Vers une synergie renforcée des partenaires techniques
Le Cos a également insisté sur la nécessité de prévoir dès aujourd’hui les budgets d’entretien des ouvrages livrés. L’expérience montre que sans maintenance pérenne, le cycle de vie d’une route ou d’un bâtiment hospitalier se réduit de moitié. Un accord de principe a été trouvé pour inscrire ces charges dans les lois de finances successives, tandis que l’Équipe Europe étudie la possibilité d’apporter une assistance technique à la Direction générale des grands travaux. La complémentarité AFD-BEI-LuxDev devrait ainsi éviter la dispersion des efforts et garantir une qualité d’exécution conforme aux standards internationaux.

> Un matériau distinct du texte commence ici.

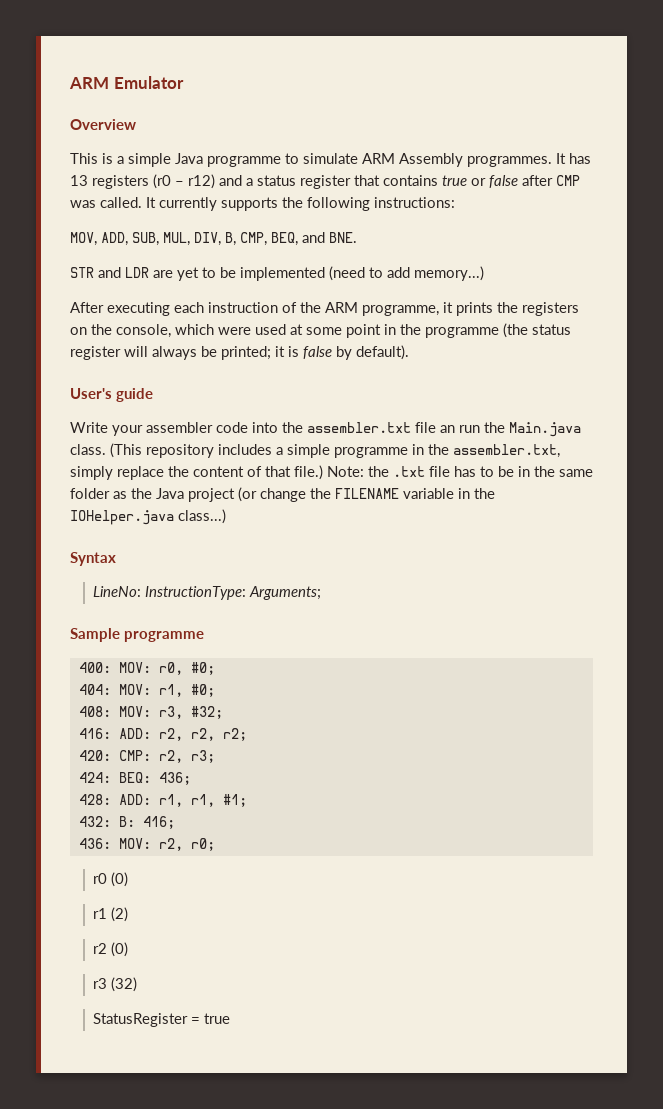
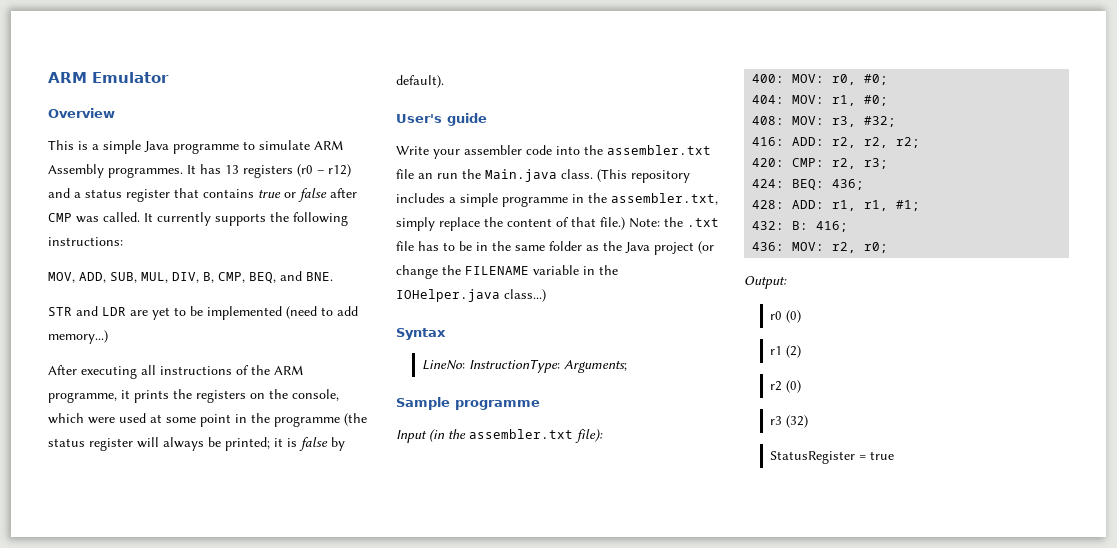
- After executing each instruction of the ARM programme, it prints the registers on the console, which were used at some point in the programme (the status register will always be printed; it is false by default).
+ After executing all instructions of the ARM programme, it prints the registers on the console, which were used at some point in the programme (the status register will always be printed; it is false by default).
+ Input (in the assembler.txt file):
+ Output:

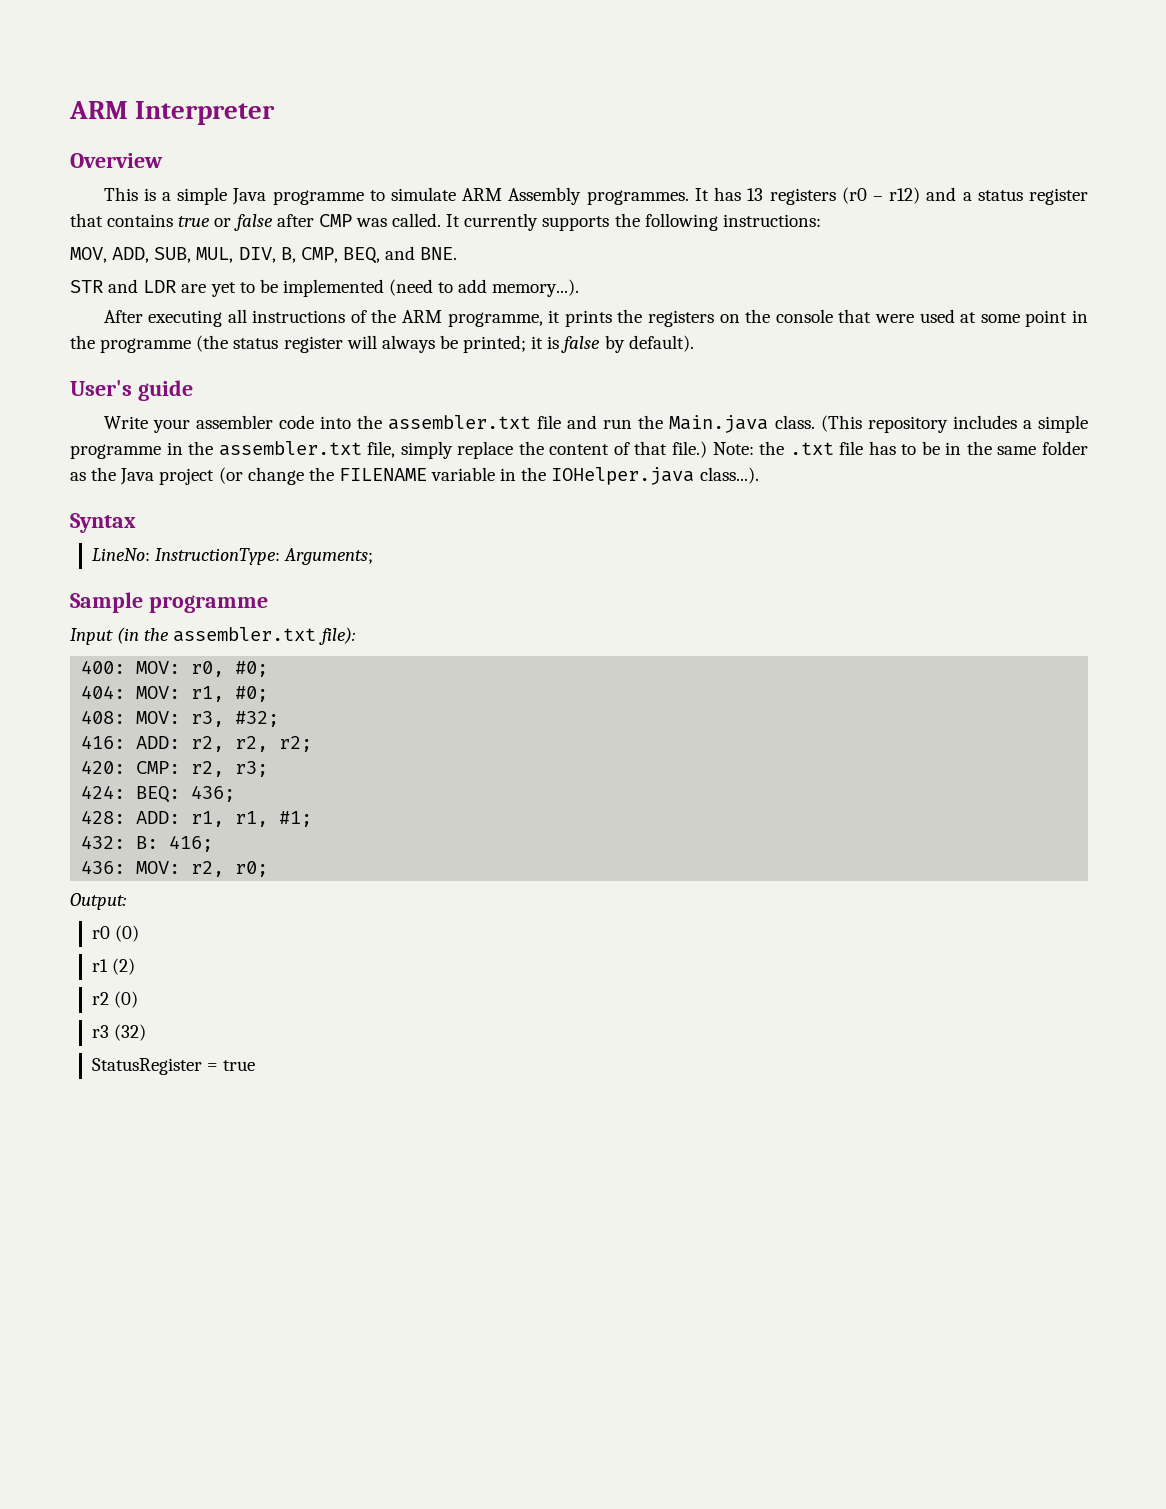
- ARM Emulator
+ ARM Interpreter
- STR and LDR are yet to be implemented (need to add memory...)
+ STR and LDR are yet to be implemented (need to add memory...).
- After executing all instructions of the ARM programme, it prints the registers on the console, which were used at some point in the programme (the status register will always be printed; it is false by default).
+ After executing all instructions of the ARM programme, it prints the registers on the console that were used at some point in the programme (the status register will always be printed; it is false by default).
- Write your assembler code into the assembler.txt file an run the Main.java class.
+ Write your assembler code into the assembler.txt file and run the Main.java class.
- (This repository includes a simple programme in the assembler.txt, simply replace the content of that file.)
+ (This repository includes a simple programme in the assembler.txt file, simply replace the content of that file.)
- Note: the .txt file has to be in the same folder as the Java project (or change the FILENAME variable in the IOHelper.java class...)
+ Note: the .txt file has to be in the same folder as the Java project (or change the FILENAME variable in the IOHelper.java class...).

2029 en ligne de mire : des signaux encourageants
Si tout se déroule selon le chronogramme arrêté, vingt‐trois projets auront été bouclés à l’horizon 2029. Outre la corniche et les infrastructures éducatives, la gestion des inondations à Pointe-Noire, le programme Mossala d’appui aux services publics et le projet de relance agricole devraient, à terme, générer des milliers d’emplois directs et indirects. À la clôture de la réunion, le ministre Christian Yoka a remercié « l’engagement constant de la France et l’ouverture d’esprit de l’Équipe Europe », avant de rappeler que la responsabilité ultime demeure nationale : assurer que les ressources converties répondent à l’exigence d’amélioration tangible du cadre de vie des Congolais. Cette ambition, déjà visible sur les berges du fleuve comme dans les salles d’hôpital rénovées, esquisse la trajectoire d’un partenariat qui, au-delà des chiffres, s’évalue à l’aune des opportunités offertes à la jeunesse.